• Exercise:
In the listing below, locate the lines that hold the string "effekt". Copy those lines.

---- Study material

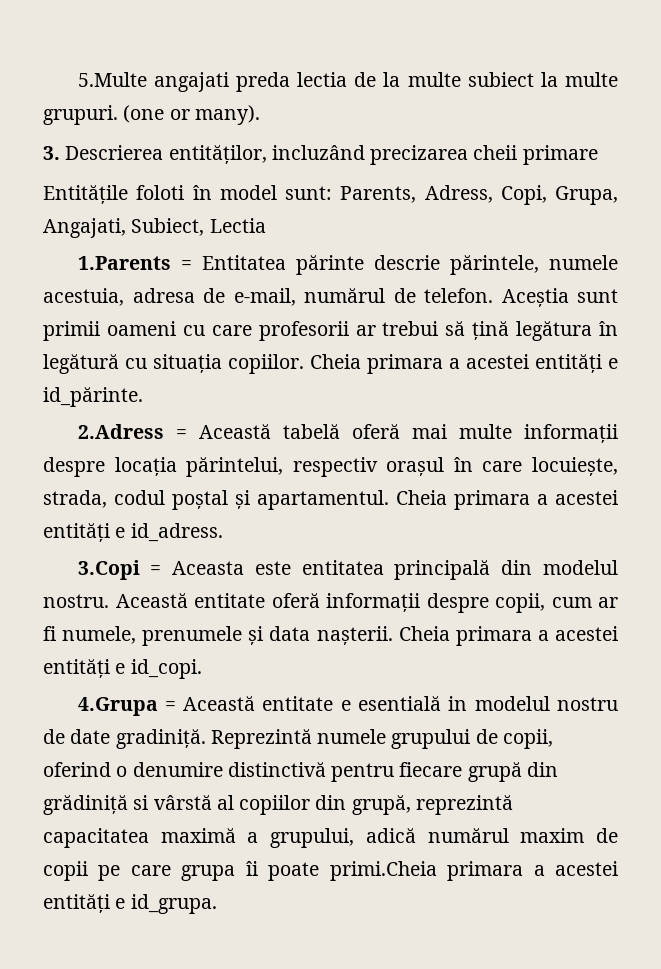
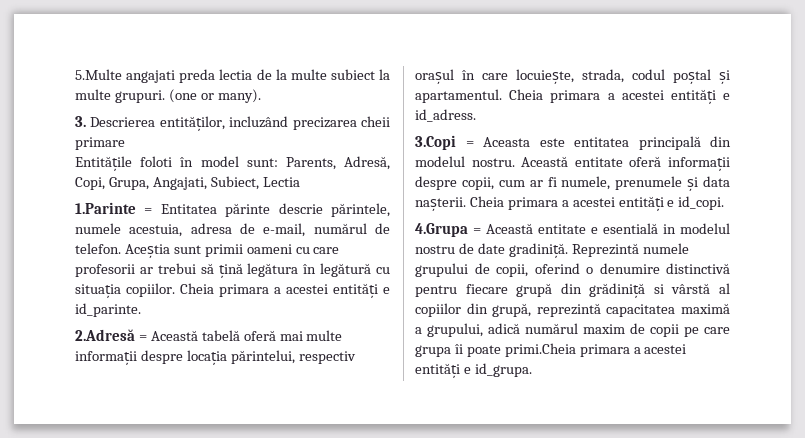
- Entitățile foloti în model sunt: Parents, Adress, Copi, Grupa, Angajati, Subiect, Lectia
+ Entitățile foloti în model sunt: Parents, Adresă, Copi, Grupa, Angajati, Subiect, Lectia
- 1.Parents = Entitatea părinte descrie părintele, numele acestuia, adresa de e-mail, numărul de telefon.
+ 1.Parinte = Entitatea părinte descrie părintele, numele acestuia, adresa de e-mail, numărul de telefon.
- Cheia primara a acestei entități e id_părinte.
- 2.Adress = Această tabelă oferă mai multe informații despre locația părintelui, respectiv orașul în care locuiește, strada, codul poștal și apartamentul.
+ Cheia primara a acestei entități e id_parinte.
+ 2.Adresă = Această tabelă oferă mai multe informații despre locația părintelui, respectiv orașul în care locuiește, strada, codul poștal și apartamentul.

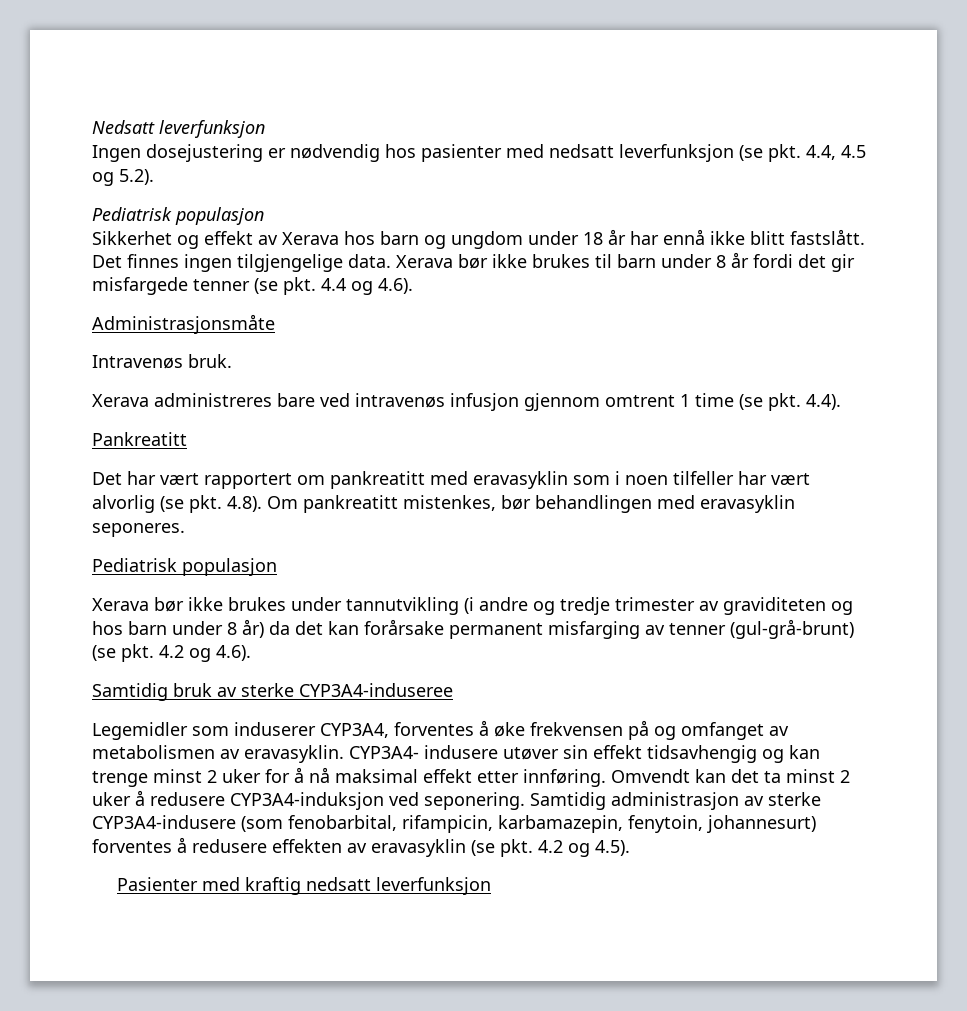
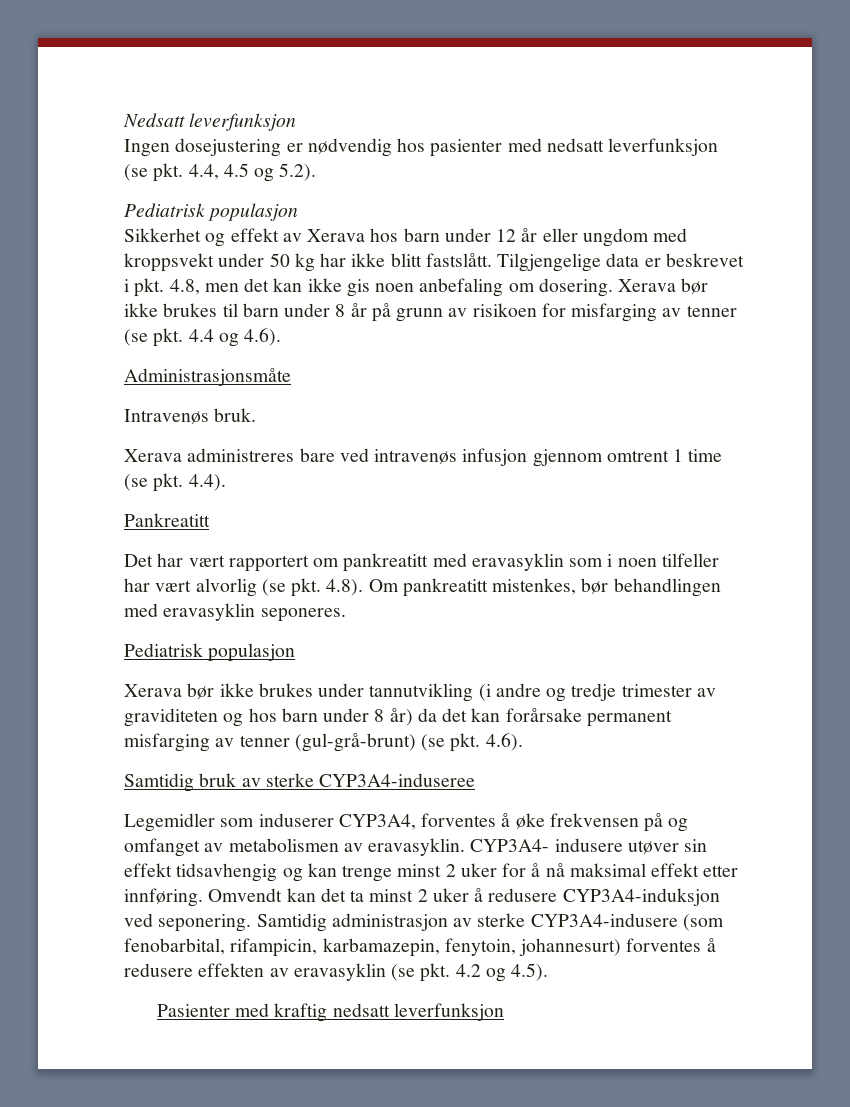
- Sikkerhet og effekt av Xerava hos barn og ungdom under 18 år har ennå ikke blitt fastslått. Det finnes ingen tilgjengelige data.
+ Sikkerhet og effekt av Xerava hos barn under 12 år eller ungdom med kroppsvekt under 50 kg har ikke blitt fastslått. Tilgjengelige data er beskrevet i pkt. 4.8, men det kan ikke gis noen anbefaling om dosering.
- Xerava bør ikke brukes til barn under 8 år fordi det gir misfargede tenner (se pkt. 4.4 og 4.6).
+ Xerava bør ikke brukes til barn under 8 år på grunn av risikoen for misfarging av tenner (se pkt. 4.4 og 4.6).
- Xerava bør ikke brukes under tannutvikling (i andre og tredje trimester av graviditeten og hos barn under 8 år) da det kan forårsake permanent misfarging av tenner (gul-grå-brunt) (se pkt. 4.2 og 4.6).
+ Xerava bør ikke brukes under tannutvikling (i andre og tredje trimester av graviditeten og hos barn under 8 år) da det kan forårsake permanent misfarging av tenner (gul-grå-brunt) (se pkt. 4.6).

--------
---- Study material

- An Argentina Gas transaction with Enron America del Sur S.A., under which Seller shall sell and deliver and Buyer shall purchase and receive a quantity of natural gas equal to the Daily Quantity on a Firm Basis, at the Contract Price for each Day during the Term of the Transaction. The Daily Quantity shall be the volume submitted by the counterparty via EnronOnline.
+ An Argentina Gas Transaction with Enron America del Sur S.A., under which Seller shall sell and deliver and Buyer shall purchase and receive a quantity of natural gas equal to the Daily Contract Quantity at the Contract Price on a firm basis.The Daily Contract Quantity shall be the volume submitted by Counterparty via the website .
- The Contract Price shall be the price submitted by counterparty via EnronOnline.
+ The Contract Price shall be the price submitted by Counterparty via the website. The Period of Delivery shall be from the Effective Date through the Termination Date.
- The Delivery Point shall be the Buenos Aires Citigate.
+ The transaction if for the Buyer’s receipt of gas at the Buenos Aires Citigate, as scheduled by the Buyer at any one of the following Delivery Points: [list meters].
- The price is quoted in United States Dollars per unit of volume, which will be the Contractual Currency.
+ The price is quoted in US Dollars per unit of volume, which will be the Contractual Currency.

--------
---- Study material

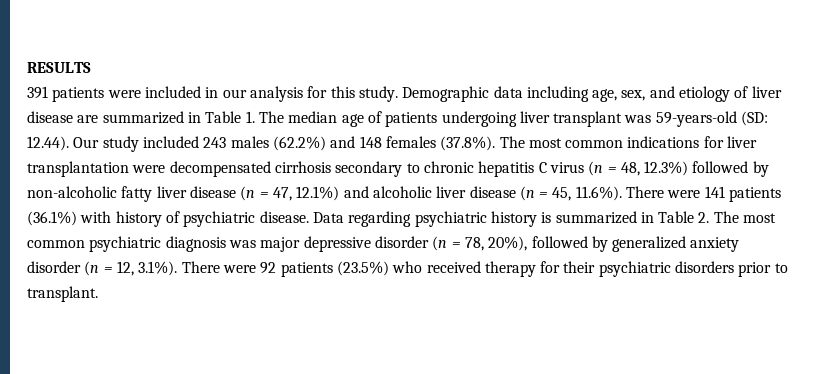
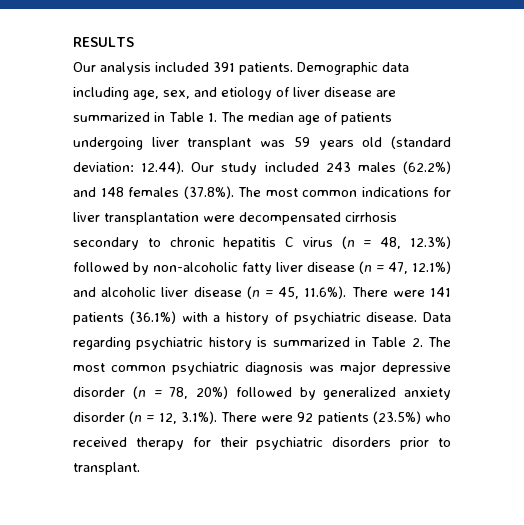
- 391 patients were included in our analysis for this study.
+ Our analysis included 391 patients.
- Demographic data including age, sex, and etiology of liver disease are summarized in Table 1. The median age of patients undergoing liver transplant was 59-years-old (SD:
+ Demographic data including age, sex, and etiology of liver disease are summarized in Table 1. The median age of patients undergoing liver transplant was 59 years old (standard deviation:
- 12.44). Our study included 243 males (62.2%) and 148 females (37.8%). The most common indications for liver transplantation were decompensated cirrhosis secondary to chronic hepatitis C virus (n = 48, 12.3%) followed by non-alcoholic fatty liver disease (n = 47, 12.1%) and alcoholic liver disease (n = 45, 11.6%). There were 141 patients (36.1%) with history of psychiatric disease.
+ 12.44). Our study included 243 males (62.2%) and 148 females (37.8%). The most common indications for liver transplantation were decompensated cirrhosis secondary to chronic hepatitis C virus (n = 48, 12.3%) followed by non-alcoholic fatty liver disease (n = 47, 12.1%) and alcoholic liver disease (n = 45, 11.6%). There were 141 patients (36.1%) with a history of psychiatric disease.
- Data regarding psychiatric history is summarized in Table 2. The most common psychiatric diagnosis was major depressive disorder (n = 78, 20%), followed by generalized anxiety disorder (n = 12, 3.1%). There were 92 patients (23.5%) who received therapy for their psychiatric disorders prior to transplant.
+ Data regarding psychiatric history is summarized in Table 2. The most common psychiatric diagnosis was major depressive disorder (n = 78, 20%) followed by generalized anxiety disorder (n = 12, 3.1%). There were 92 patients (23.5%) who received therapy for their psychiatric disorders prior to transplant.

--------

• Solved exercise:
- Sikkerhet og effekt av Xerava hos barn og ungdom under 18 år har ennå ikke blitt fastslått. Det finnes ingen tilgjengelige data.
+ Sikkerhet og effekt av Xerava hos barn under 12 år eller ungdom med kroppsvekt under 50 kg har ikke blitt fastslått. Tilgjengelige data er beskrevet i pkt. 4.8, men det kan ikke gis noen anbefaling om dosering.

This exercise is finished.